Background information
- Born: 1970 (age 55–56) Northern California, U.S.
- Origin: Portland, Oregon, U.S.
- Genres: American primitive guitar; neo-Americana;
- Occupation: Musician
- Instrument: Guitar
- Labels: 16 Records; Mississippi; Grapefruit; Footfalls; Chaos Kitchen; Thrill Jockey;
- Formerly of: The Dolly Ranchers; Evolutionary Jass Band;
- Website: marisaandersonmusic.com

= Marisa Anderson =

American guitarist (born 1970)

Marisa Anderson (born 1970) is an American guitarist and composer based in Portland, Oregon. She is primarily known for mixing American primitive guitar with various genres from throughout the United States and the rest of the world, and for her largely improvised compositions.
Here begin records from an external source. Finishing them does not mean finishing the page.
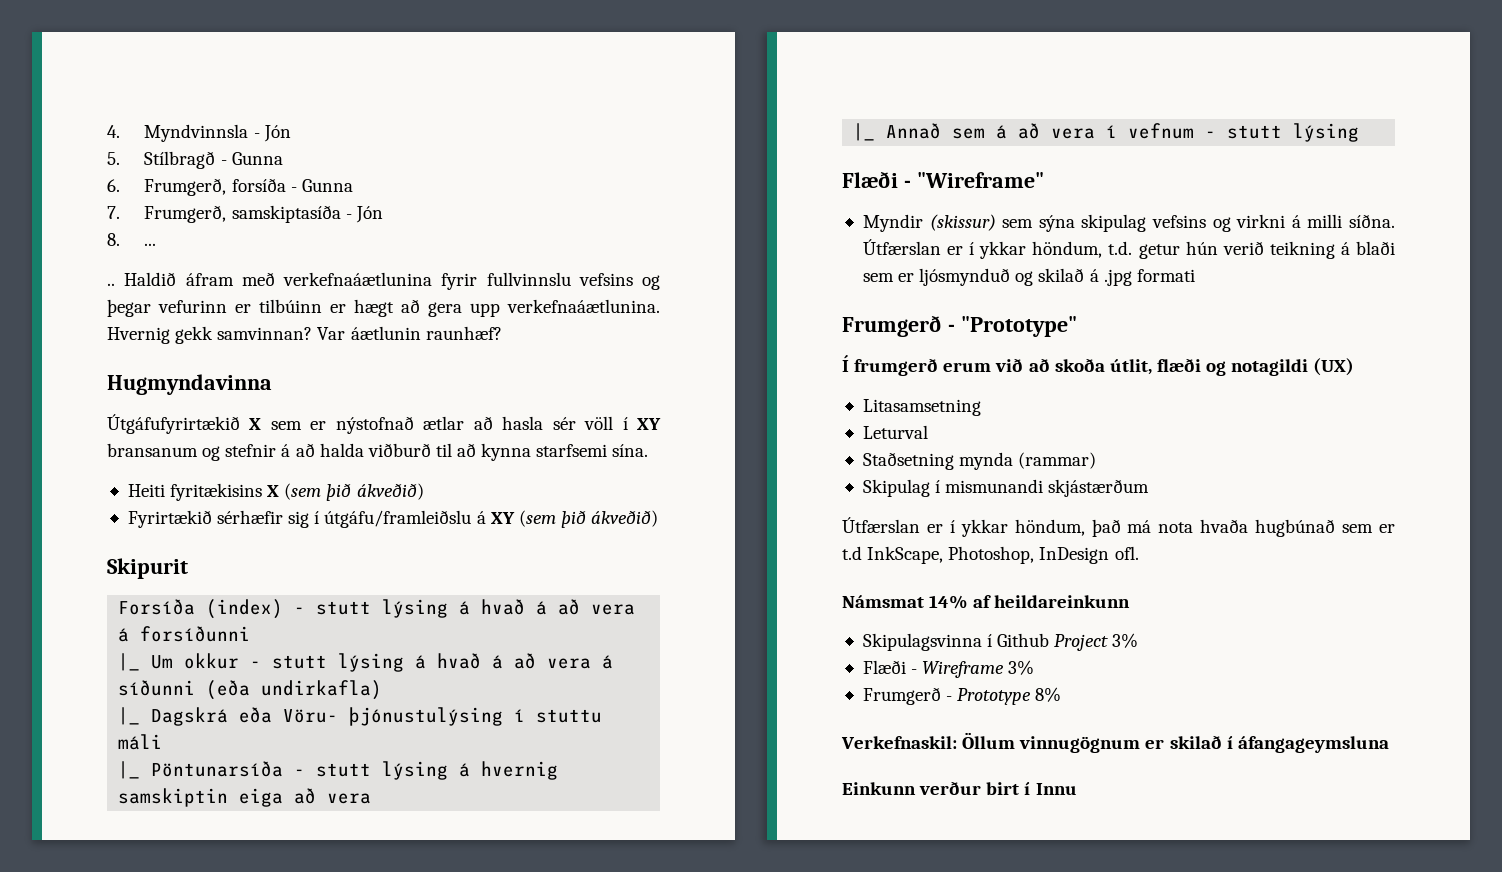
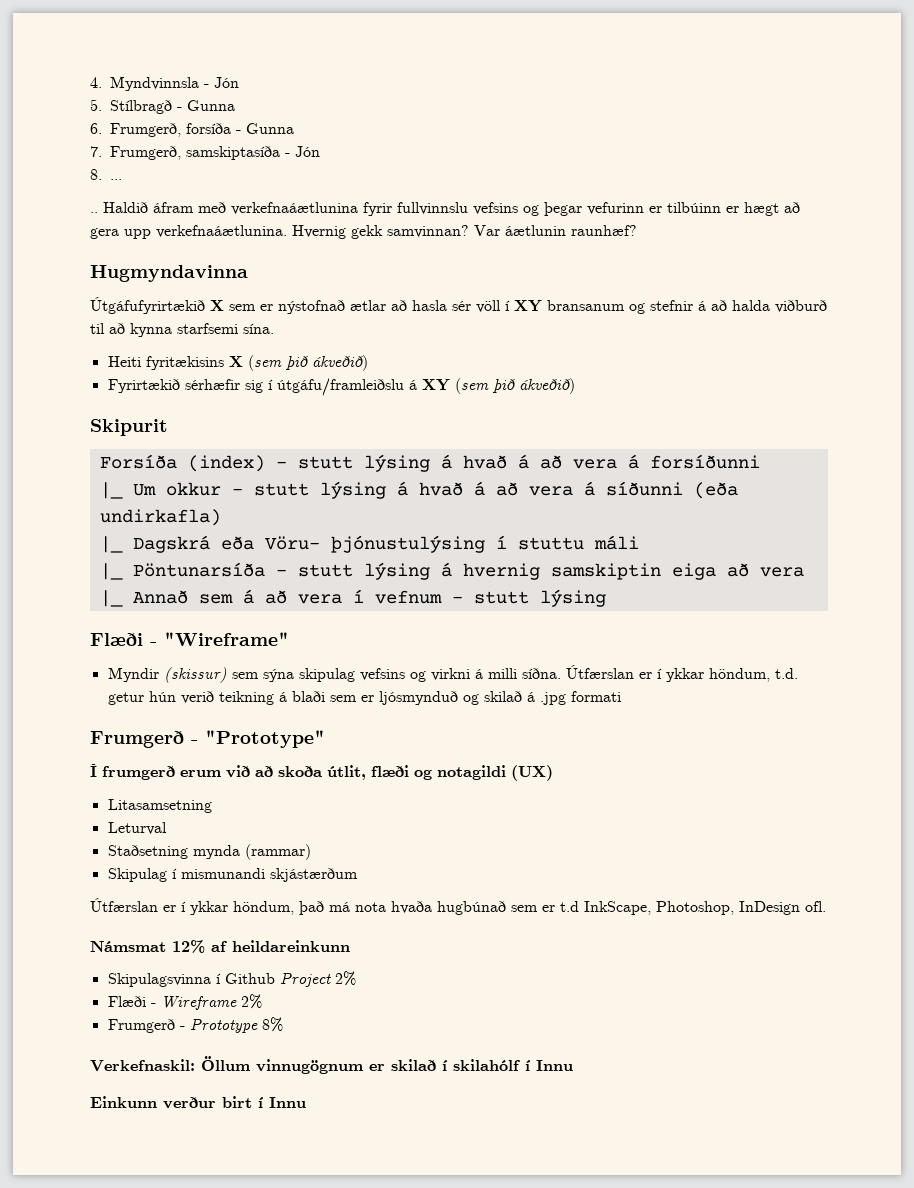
[929,595,969,609] 14% -> [172,940,205,953] 12%
[1112,633,1139,648] 3% -> [334,971,356,986] 2%
[1008,660,1035,675] 3% -> [240,994,262,1009] 2%
[1237,736,1389,753] áfangageymsluna -> [453,1059,573,1071] skilahólf í Innu

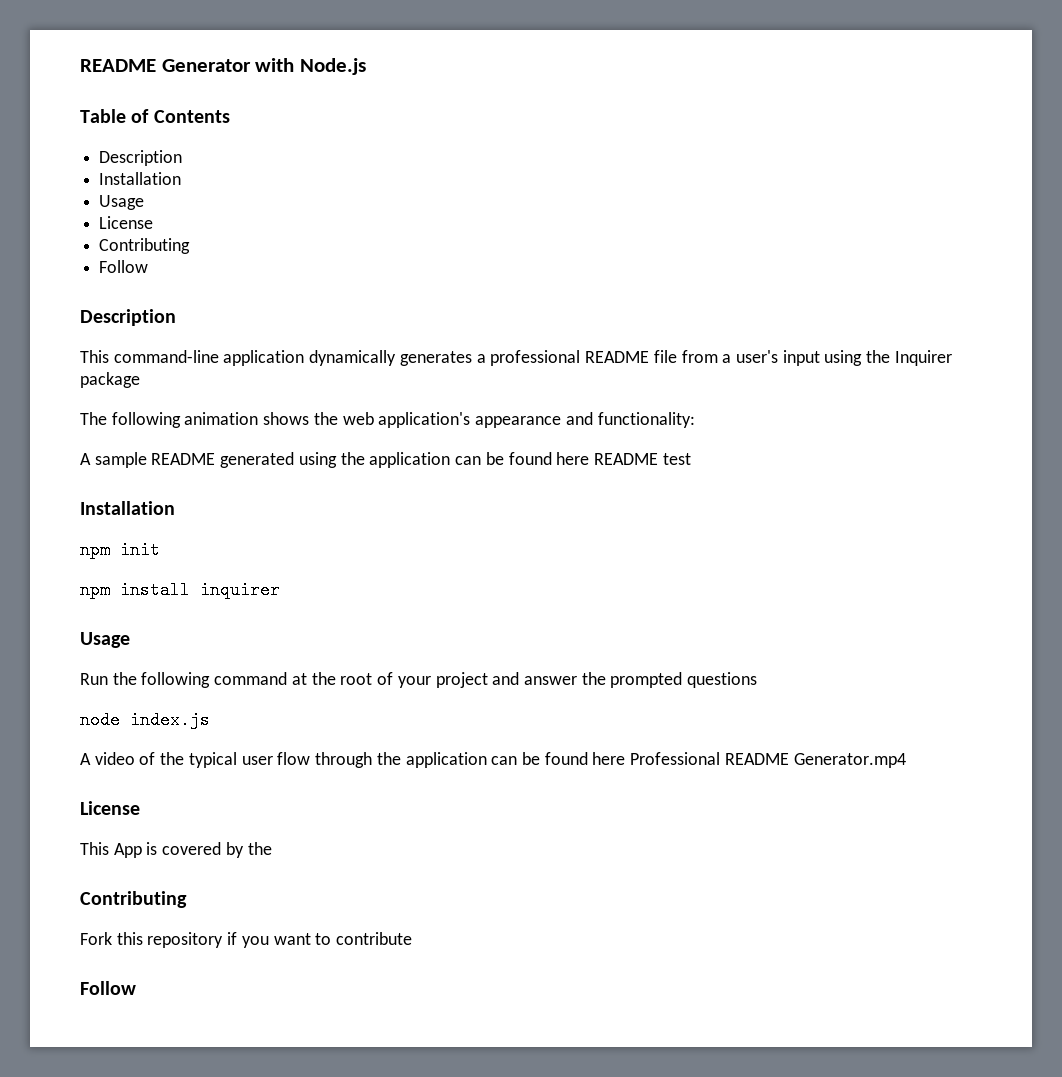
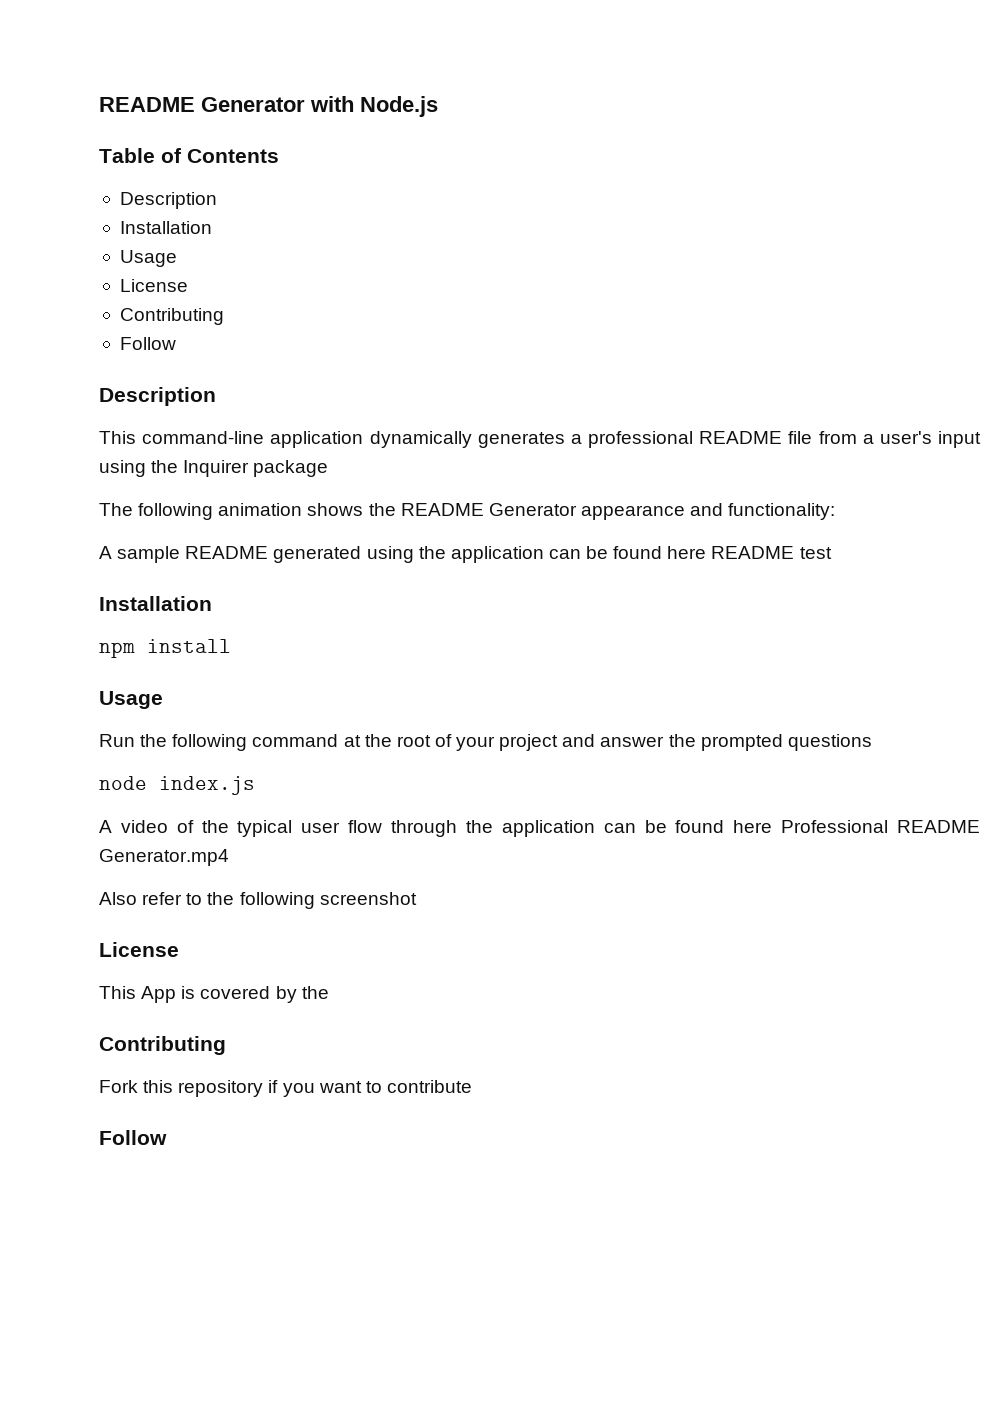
[342,412,471,428] web application's -> [400,503,577,516] README Generator
[80,541,160,559] // npm init -> (212, 603) none
[200,581,280,599] inquirer -> (231, 646) none
(906, 760) none -> [99,892,417,909] // Also refer to the following screenshot

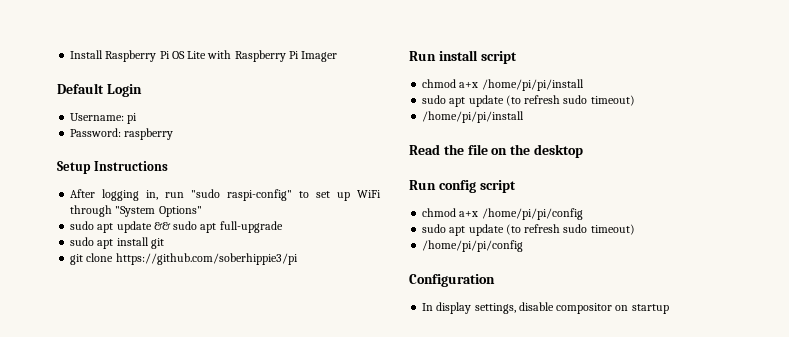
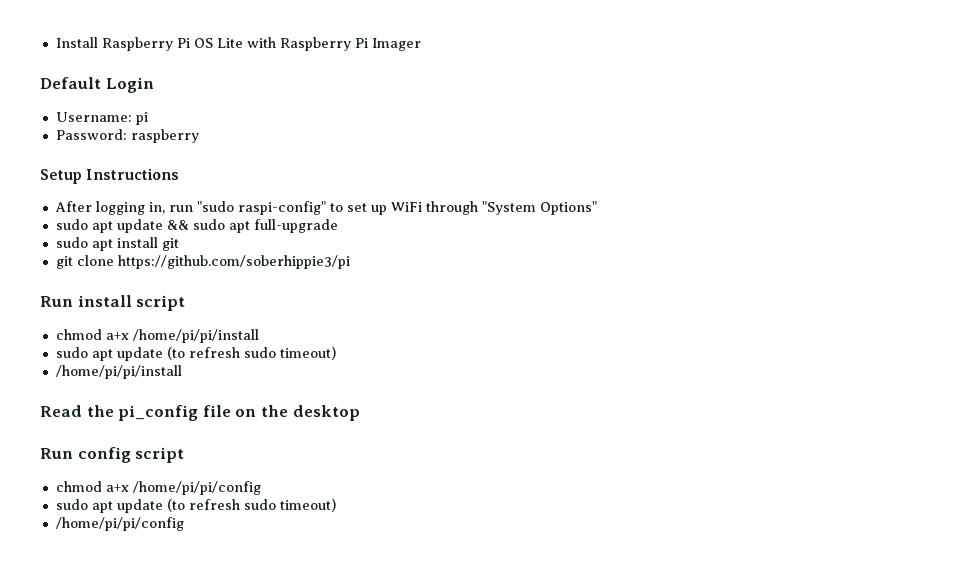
(464, 149) none -> [118,405,199,421] pi_config
[409,274,495,287] [422,302,669,314] // Configuration // In display settings, disable compositor on startup -> (184, 524) none

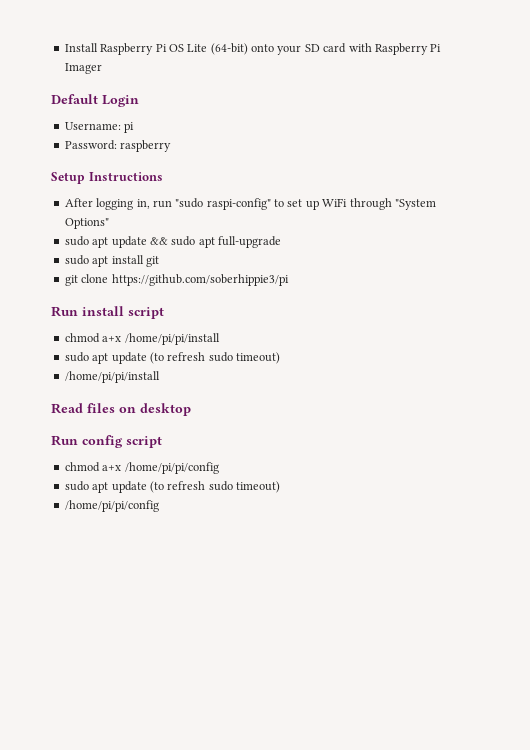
(243, 43) none -> [210,43,347,55] (64-bit) onto your SD card
[86,405,288,421] the pi_config file on the -> [87,403,136,413] files on

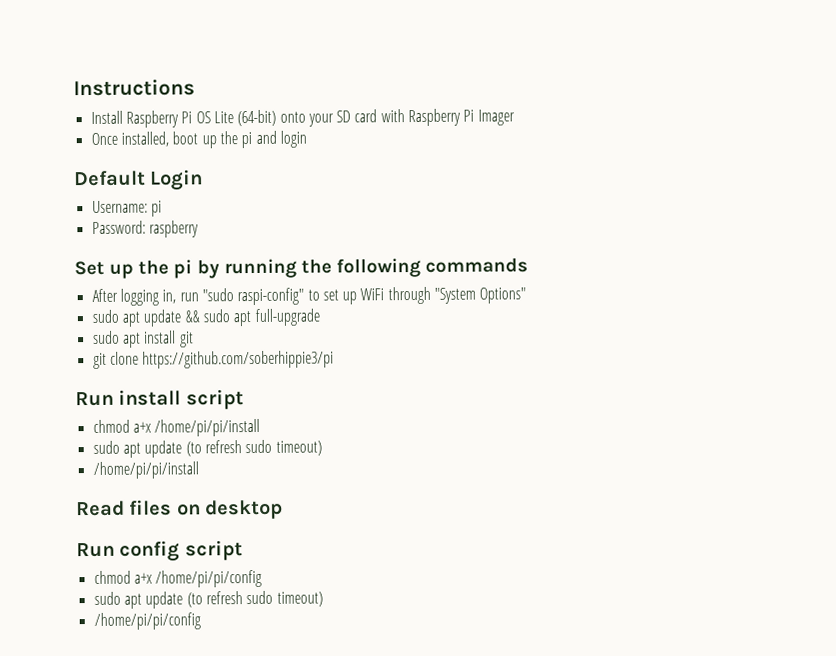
(64, 47) none -> [73,79,195,97] Instructions //
(102, 68) none -> [90,130,307,149] // Once installed, boot up the pi and login
[51,172,163,184] Setup Instructions -> [74,257,529,279] Set up the pi by running the following commands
Though primarily known for playing acoustic and electric guitars, she has also played keyboards and other instruments on her albums. Anderson grew up in Sonoma, California, and after dropping out of college, travelled around the United States and Mexico for several years before settling in Portland.

She has released 11 albums under her own name since 2006, including two collaborative albums with Jim White and one each with Tashi Dorji and William Tyler. She was also previously a member of the bands the Dolly Ranchers and Evolutionary Jass Band, releasing multiple albums with each act. She has toured with all three collaborators, as well as with acts such as Emmylou Harris, Godspeed You! Black Emperor, and Thurston Moore.

== Early life ==
Anderson was born in 1970 in Northern California and grew up in Sonoma. When she was young, she listened to church music and classical with her mother, and country – notably Doc Watson and the Oak Ridge Boys – with her father. She started playing guitar at age ten. In her teen and young adult years, she took lessons from fellow California guitarist Nina Gerber. A self-described "weird teenager", she learned about various styles of folk music from different parts of the world – including Mississippi Delta blues, British, African, and Appalachian music – by reading books from folklorist Cecil Sharp. She attended Humboldt State University before dropping out at age 19.

== Career ==
After dropping out of college, Anderson spent about ten years living without a fixed address. Most of this time was spent organizing and participating in political protests, including multiple cross-country walks which raised awareness for causes including environmental issues, Native American sovereignty, and the anti-nuclear movement. Some of this time was spent in Mexico, including a stint with a circus where she played for the anti-government guerrillas protesting during the Chiapas conflict in Southern Mexico. She was a member of the country-folk band the Dolly Ranchers from 1997 through 2003, playing on both of their albums and at their four-sets-a-night gig at a cowboy bar in New Mexico. She also worked at Rock Camp for Girls between 2003 and 2011, and contributed to its eponymous book. She settled in Portland, Oregon, after traveling to the Pacific Northwest for the 1999 Seattle WTO protests. In Portland, she joined the improvisational ensemble Evolutionary Jass Band for six years, recording three albums.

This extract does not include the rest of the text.